Trying Different Methods
Overview
Teaching: 5 min
Exercises: 25 minQuestions
How do I plot multiple data sets using different methods?
Objectives
Read data from standard input in a program so that it can be used in a pipeline.
Compare using different methods to accomplish the same task.
Practice making branches and merging in a Git repository.
Handling Multiple Files
Perhaps we would like a script that can operate on multiple data files at once. This can actually be done in two different ways: (1) writing a bash script that calls our already-existing Python script in a for-loop, or (2) modifying our Python script to read multiple files in a for-loop. We will try both methods and compare the two.
Create New Branches
First we will create two new branches where we can develop each of these
two different methods. We will call these branches python-multi-files
and
bash-multi-files
$ git branch python-multi-files
$ git branch bash-multi-files
We can check that these two branches were created with $ git branch -a
.
Handling Multiple Files with Python
First, we’ll try using just Python to loop through mutliple files. Let’s switch to our Python branch.

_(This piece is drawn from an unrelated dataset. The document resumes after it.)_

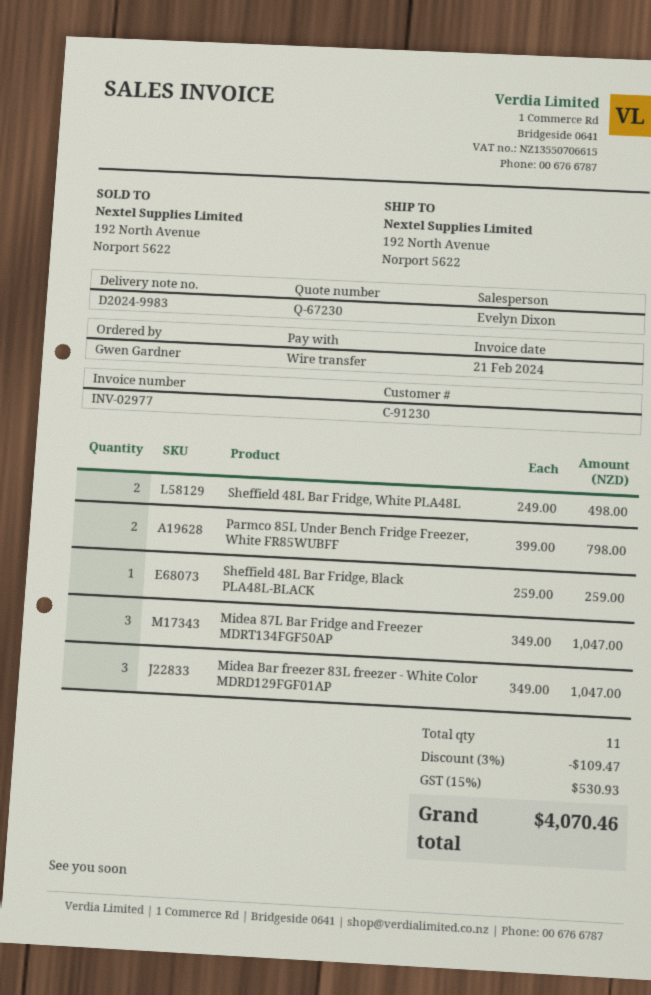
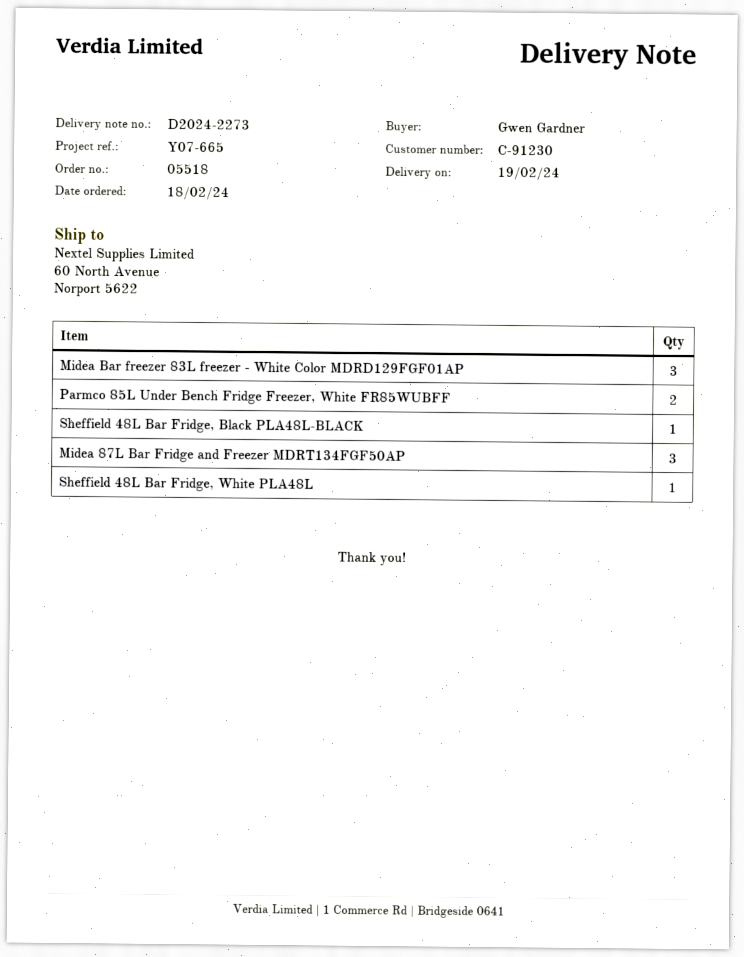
delivery note number: D2024-9983 -> D2024-2273
ship to: 192 North Avenue, Norport 5622 -> 60 North Avenue, Norport 5622
Sheffield 48L Bar Fridge, White PLA48L: 2 -> 1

$ git checkout python-multi-files
To process each file separately, we’ll need a loop that executes our plotting statements for each file.
We want our program to process each file separately, and the easiest way to do
this is a loop that executes once for each of the filenames provided in
sys.argv
.
But we need to be careful: sys.argv[0]
will always be the name of our program,
rather than the name of a file. We also need to handle an unknown number of
filenames, since our program could be run for any number of files.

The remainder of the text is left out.